What I was trying saying is that a lack of experience isn't some kind of unfair disadvantage that justifies making all our lives worse by using tools like this. Instead one could spend their time, I dunno, acquiring experience? There's plenty of OSS projects out there that could use help, and personal projects are always a great differentiator.
Let me tell you about a story behind the advice of “personal projects” and contribution to open source.
Last year after leaving AWS, I had quite a good open source portfolio. When I was working for AWS Professional Services, it was quite easy to put everything we did after we sanitized it through the internal open source approval process and get it published to AWS Samples
I’ve done plenty of hiring and I definitely do look at personal profiles and websites. In fact it’s the first thing I look at after experience. I can also say that a personal project of mine was a huge factor in landing a previous job. Showing competency and interest in the industry you are applying for goes a long way.

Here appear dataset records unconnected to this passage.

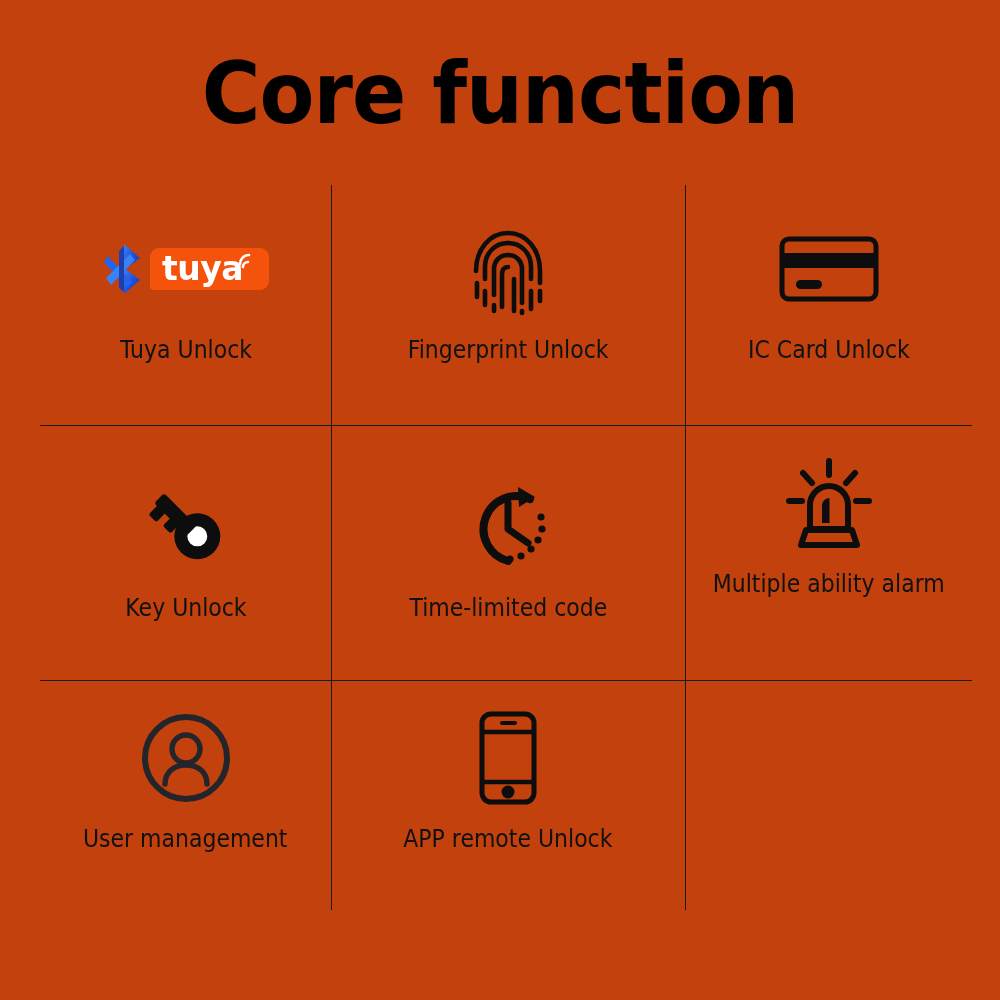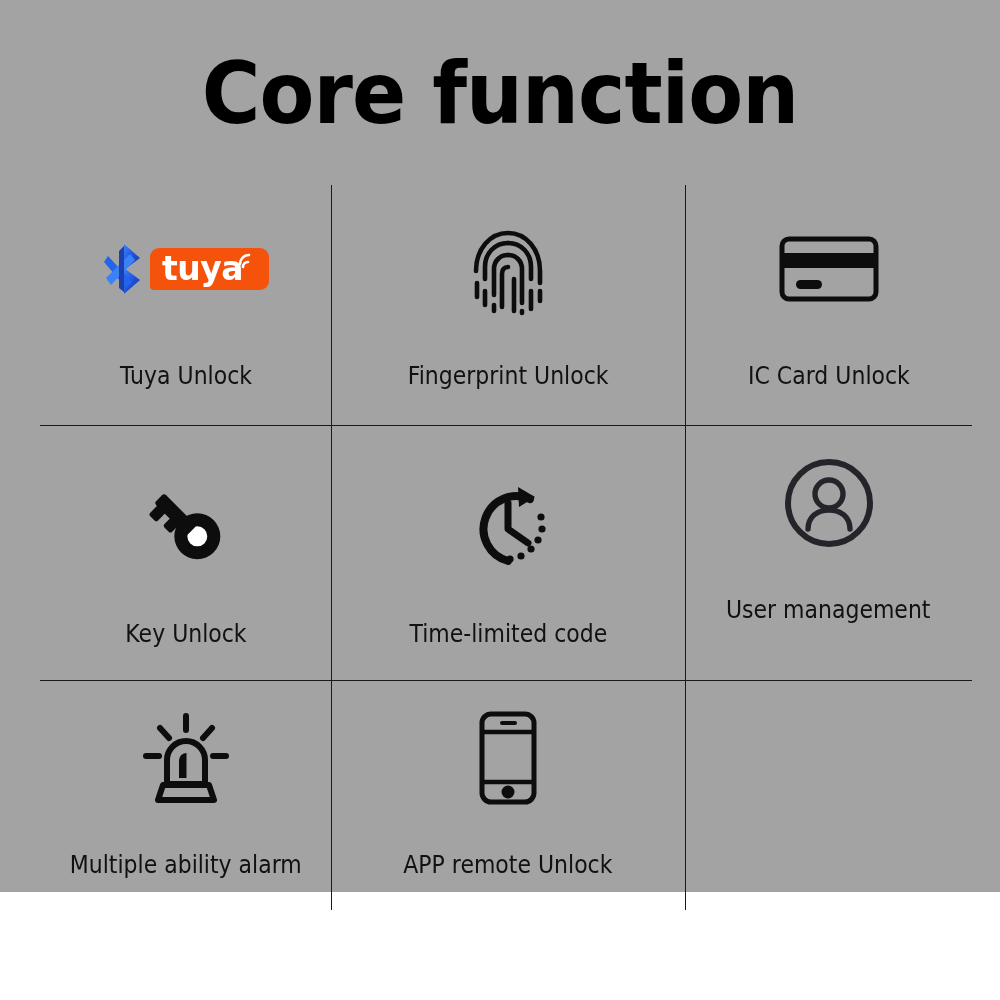--- a/index.html
+++ b/index.html
@@ -10,22 +10,22 @@
   body {
     width: 1000px;
     height: 1000px;
     font-family: "Liberation Sans", sans-serif;
     -webkit-font-smoothing: antialiased;
     overflow: hidden;
   }
   .page {
     position: relative;
     width: 1000px;
-    height: 892px;
-    background: #a3a3a3;
+    height: 1000px;
+    background: #c2410c;
   }
 
   
   .title {
     position: absolute;
     top: 48px;
     left: 0;
     width: 1000px;
     text-align: center;
     font-family: "DejaVu Sans", sans-serif;
@@ -72,21 +72,20 @@
     display: grid;
     grid-template-columns: 291px 354px 287px;
     grid-template-rows: 240px 255px 230px;
   }
   .cell {
     position: relative;
     display: flex;
     flex-direction: column;
     align-items: center;
     justify-content: flex-start;
-    gap: 26px;
   }
   .icon-wrap {
     display: flex;
     align-items: center;
     justify-content: center;
     height: 112px;
   }
   .label {
     font-family: "DejaVu Sans", sans-serif;
     font-size: 25px;
@@ -236,49 +235,49 @@
             </g>
             <path d="M50 26 L50 52 L70 66" fill="none" stroke="#0d0d0d" stroke-width="7" stroke-linecap="round" stroke-linejoin="round"></path>
           </svg>
         </div>
         <div class="label">Time-limited code</div>
       </div>
 
 
       <div class="cell r3">
         <div class="icon-wrap">
-          <svg width="96" height="96" viewBox="0 0 96 96">
-            <circle cx="48" cy="48" r="41" fill="none" stroke="#24252B" stroke-width="6"></circle>
-            <circle cx="48" cy="39" r="14" fill="none" stroke="#24252B" stroke-width="5.4"></circle>
-            <path d="M27 74 C27 62 36 55 48 55 C60 55 69 62 69 74" fill="none" stroke="#24252B" stroke-width="5.4" stroke-linecap="round"></path>
-          </svg>
-        </div>
-        <div class="label">User management</div>
-      </div>
-
-      <div class="cell r3">
-        <div class="icon-wrap">
           <svg width="100" height="96" viewBox="0 0 100 96">
             <g stroke="#0d0d0d" stroke-width="6" stroke-linecap="round">
               <line x1="50" y1="6" x2="50" y2="20"></line>
               <line x1="24" y1="18" x2="33" y2="28"></line>
               <line x1="76" y1="18" x2="67" y2="28"></line>
               <line x1="10" y1="46" x2="23" y2="46"></line>
               <line x1="90" y1="46" x2="77" y2="46"></line>
             </g>
             <path d="M31 74 L31 50 A19 19 0 0 1 69 50 L69 74 Z" fill="none" stroke="#0d0d0d" stroke-width="6" stroke-linejoin="round"></path>
             <path d="M43 68 L43 50 A7.5 7.5 0 0 1 50.5 43 L50.5 68 Z" fill="#0d0d0d"></path>
             <path d="M22 90 L27 75 L73 75 L78 90 Z" fill="none" stroke="#0d0d0d" stroke-width="6" stroke-linejoin="round"></path>
           </svg>
         </div>
         <div class="label">Multiple ability alarm</div>
       </div>
 
       <div class="cell r3">
         <div class="icon-wrap">
+          <svg width="96" height="96" viewBox="0 0 96 96">
+            <circle cx="48" cy="48" r="41" fill="none" stroke="#24252B" stroke-width="6"></circle>
+            <circle cx="48" cy="39" r="14" fill="none" stroke="#24252B" stroke-width="5.4"></circle>
+            <path d="M27 74 C27 62 36 55 48 55 C60 55 69 62 69 74" fill="none" stroke="#24252B" stroke-width="5.4" stroke-linecap="round"></path>
+          </svg>
+        </div>
+        <div class="label">User management</div>
+      </div>
+
+      <div class="cell r3">
+        <div class="icon-wrap">
           <svg width="64" height="96" viewBox="0 0 64 96">
             <rect x="6" y="4" width="52" height="88" rx="9" ry="9" fill="none" stroke="#0d0d0d" stroke-width="5"></rect>
             <line x1="6" y1="22" x2="58" y2="22" stroke="#0d0d0d" stroke-width="4.4"></line>
             <line x1="6" y1="72" x2="58" y2="72" stroke="#0d0d0d" stroke-width="4.4"></line>
             <rect x="24" y="11" width="17" height="4" rx="2" fill="#0d0d0d"></rect>
             <circle cx="32" cy="82" r="6.5" fill="#0d0d0d"></circle>
           </svg>
         </div>
         <div class="label">APP remote Unlock</div>
       </div>

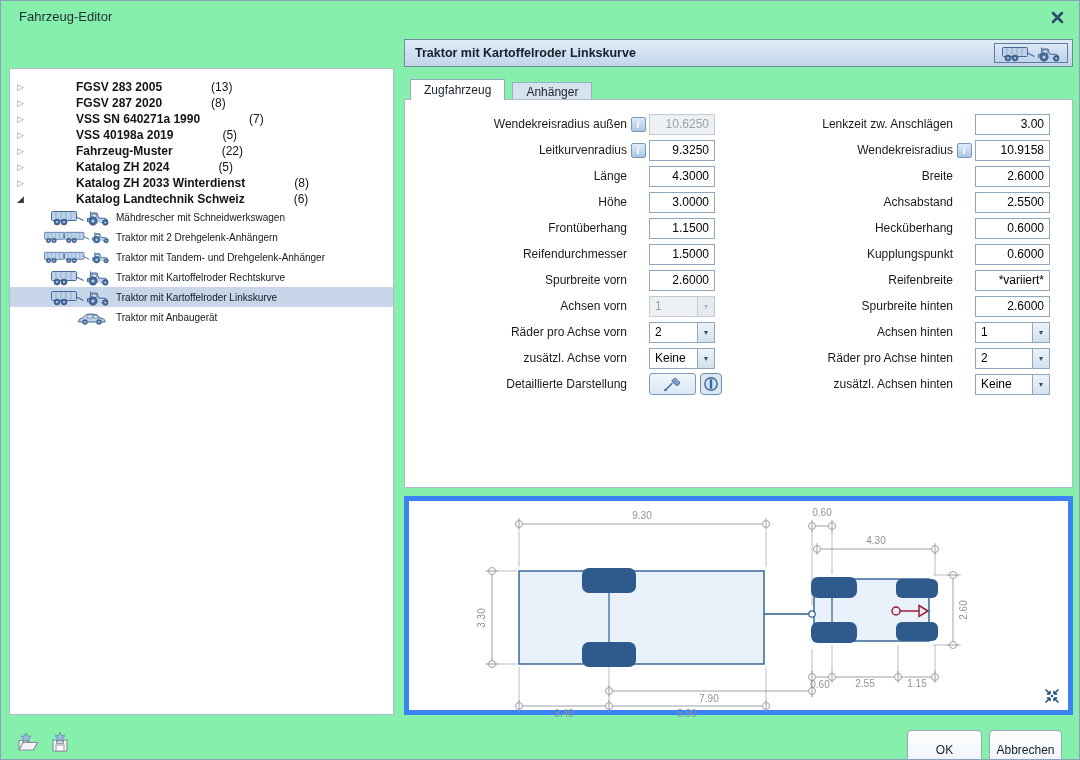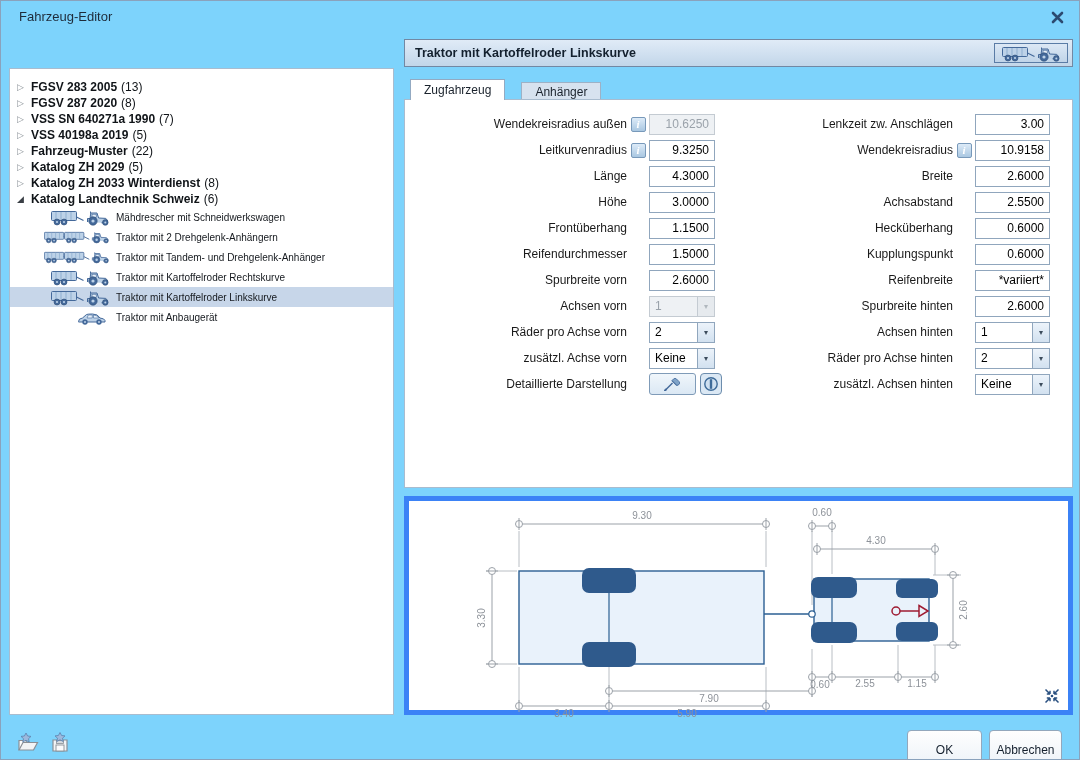--- a/index.html
+++ b/index.html
@@ -1,47 +1,47 @@
 <!DOCTYPE html>
 <html><head>
 <meta charset="utf-8">
 <style>
   * { box-sizing: border-box; }
   body { margin:0; font-family:"Liberation Sans", sans-serif; background:#b8c9db; }
-  .window { position:relative; width:1080px; height:760px; background:#7dd3fc; border:1px solid #8aa2bc; overflow:hidden; }
+  .window { position:relative; width:1080px; height:760px; background:#86efac; border:1px solid #8aa2bc; overflow:hidden; }
 
   
   .titlebar { position:absolute; left:0; top:0; right:0; height:30px; }
   .title { position:absolute; left:18px; top:8px; font-size:13px; color:#1e2b3a; }
   .close-btn { position:absolute; right:12px; top:6px; width:20px; height:20px; display:flex; align-items:center; justify-content:center; cursor:pointer; }
 
   
   .phead { background:linear-gradient(#e0ebf7,#c2d6e9); border:1px solid #7288a3; font-weight:bold; font-size:12.5px; color:#13202e; display:flex; align-items:center; padding:0 10px; height:28px; position:absolute; }
   .lib-head { left:8px; top:38px; width:385px; }
   .ed-head  { left:403px; top:38px; width:669px; }
   .ed-head-iconbox { position:absolute; right:4px; top:3px; bottom:3px; width:74px; border:1px solid #5a7ca6; display:flex; align-items:center; justify-content:center; background:linear-gradient(#dce8f5,#c0d4e8); }
 
   
   .lib-body { position:absolute; left:8px; top:67px; width:385px; height:647px; background:#fff; border:1px solid #a9bccf; overflow:hidden; padding-top:10px; }
-  .tgroup { height:16px; display:flex; align-items:center; font-size:12px; padding-left:7px; color:#101418; cursor:default; }
+  .tgroup { height:16px; display:flex; align-items:center; font-size:12px; padding-left:7px; color:#101418; cursor:default;gap:45px; }
   .tw { width:14px; font-size:9px; color:#8a9197; display:inline-flex; align-items:center; }
   .tw::before { content:"\25B7"; }
   .tw.open { color:#3a3f45; }
   .tw.open::before { content:"\25E2"; }
   .gl { font-weight:bold; }
   .gc { margin-left:4px; }
   .tchild { height:20px; display:flex; align-items:center; font-size:10px; color:#15191e; cursor:default; }
   .tchild .icell { width:72px; margin-left:34px; display:flex; justify-content:flex-end; padding-right:7px; align-items:center; }
   .tchild.selected { background:#c7d6e9; }
 
   
   .tabs { position:absolute; left:403px; top:78px; height:21px; display:flex; align-items:flex-end; }
   .tab { font-size:12px; color:#1a222c; padding:0 13px; display:flex; align-items:center; cursor:pointer; }
   .tab.active { background:#fff; border:1px solid #93aac2; border-bottom:none; height:21px; position:relative; z-index:2; margin-left:6px; }
-  .tab.inactive { background:#d7e2ef; border:1px solid #9db1c6; border-bottom:none; height:18px; margin-left:16px; }
+  .tab.inactive { background:#d7e2ef; border:1px solid #9db1c6; border-bottom:none; height:18px; margin-left:7px; }
 
   .tab-panel { position:absolute; left:403px; top:98px; width:669px; height:389px; background:#fff; border:1px solid #a9bccf; }
 
   
   .fcol { position:absolute; top:11px; }
   .fcol.left { left:6px; }
   .fcol.right { left:312px; }
   .frow { display:flex; align-items:center; height:26px; }
   .frow .lbl { text-align:right; font-size:12px; color:#1a1a1a; white-space:nowrap; }
   .fcol.left  .lbl { width:216px; }
@@ -157,21 +157,21 @@
         <span class="gl">VSS 40198a 2019</span>
         <span class="gc">(5)</span>
       </div>
     <div class="tgroup">
         <span class="tw"></span>
         <span class="gl">Fahrzeug-Muster</span>
         <span class="gc">(22)</span>
       </div>
     <div class="tgroup">
         <span class="tw"></span>
-        <span class="gl">Katalog ZH 2029</span>
+        <span class="gl">Katalog ZH 2024</span>
         <span class="gc">(5)</span>
       </div>
     <div class="tgroup">
         <span class="tw"></span>
         <span class="gl">Katalog ZH 2033 Winterdienst</span>
         <span class="gc">(8)</span>
       </div>
     <div class="tgroup">
         <span class="tw open"></span>
         <span class="gl">Katalog Landtechnik Schweiz</span>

Sorry your “open source” contributions didn’t get you far. I looked at your examples and it appears to be niche documentation for AWS services, so basically all in the service of amazon? Cool.
The “AWS Solution” that I was one of the top 3 contributor to has at least 2700 people/organizations who downloaded it and I know it’s used by at least 8 state agencies - I implemented it for four agencies when I was at AWS.
Every single one of my other projects were used as part of real world six and seven figure implementations.
You think in today’s market where every req has hundreds of applications they are going to take the time to look at open source projects?
I didn’t need to nor do I have any desire to work on open source work or any other projects related to computers when I get off of work. I haven’t written a line of code that I didn’t get paid for since graduating from college in 1996.
Non AI driven resumes were the same slop.